Transcribe every entry below word for word, but skip the pictures.

*** Stored data Section Begins ***

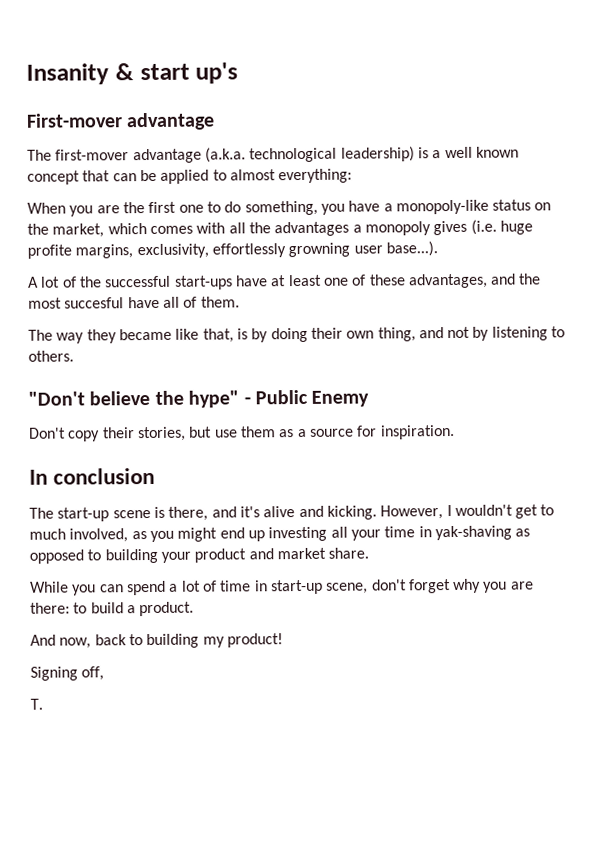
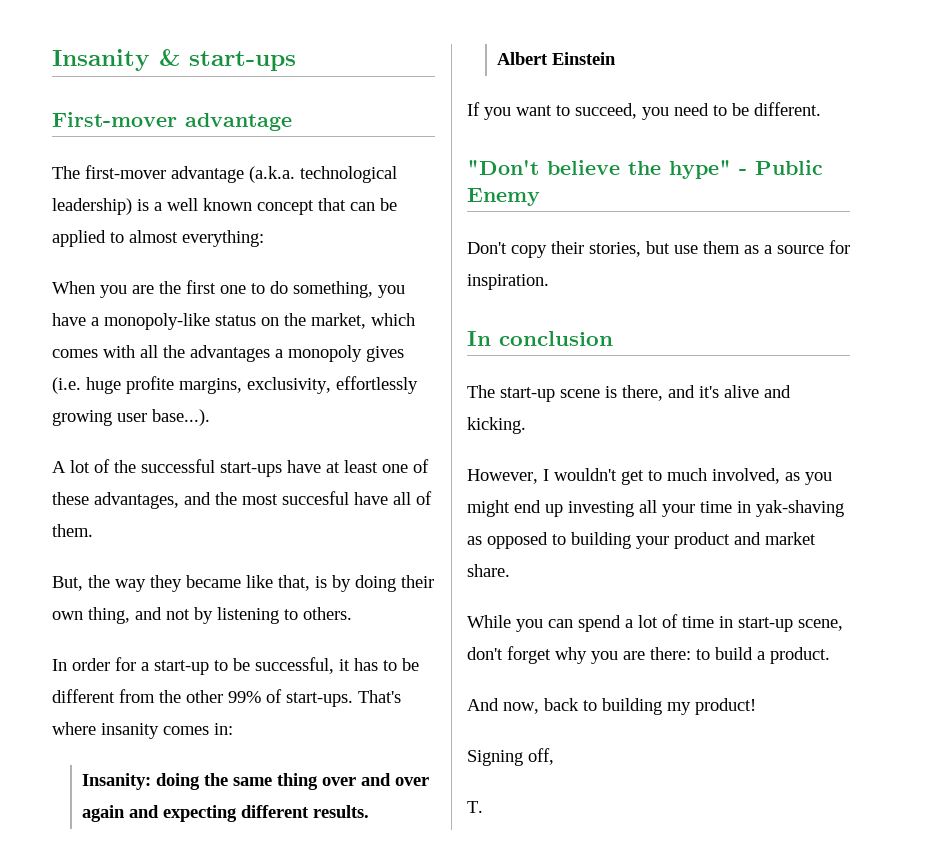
[139,62,239,84] start up's -> [189,51,296,71] start-ups
[288,242,351,258] growning -> [52,410,112,426] growing
[28,329,53,341] The -> [52,575,110,591] But, the
(74, 356) none -> [52,657,419,675] [52,689,401,707] [52,722,233,739] [82,773,430,790] [82,805,370,822] [497,52,617,65] [467,102,821,120] // In order for a start-up to be successful, it has to be different from the other 99% of start-ups. That's where insanity comes in: // Insanity: doing the same thing over and over again and expecting different results. // Albert Einstein // If you want to succeed, you need to be different.
(377, 512) none -> (526, 425) //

*** Stored data Section Ends ***

§ Result of the task:
[139,62,239,84] start up's -> [189,51,296,71] start-ups
[288,242,351,258] growning -> [52,410,112,426] growing
[28,329,53,341] The -> [52,575,110,591] But, the
(74, 356) none -> [52,657,419,675] [52,689,401,707] [52,722,233,739] [82,773,430,790] [82,805,370,822] [497,52,617,65] [467,102,821,120] // In order for a start-up to be successful, it has to be different from the other 99% of start-ups. That's where insanity comes in: // Insanity: doing the same thing over and over again and expecting different results. // Albert Einstein // If you want to succeed, you need to be different.
(377, 512) none -> (526, 425) //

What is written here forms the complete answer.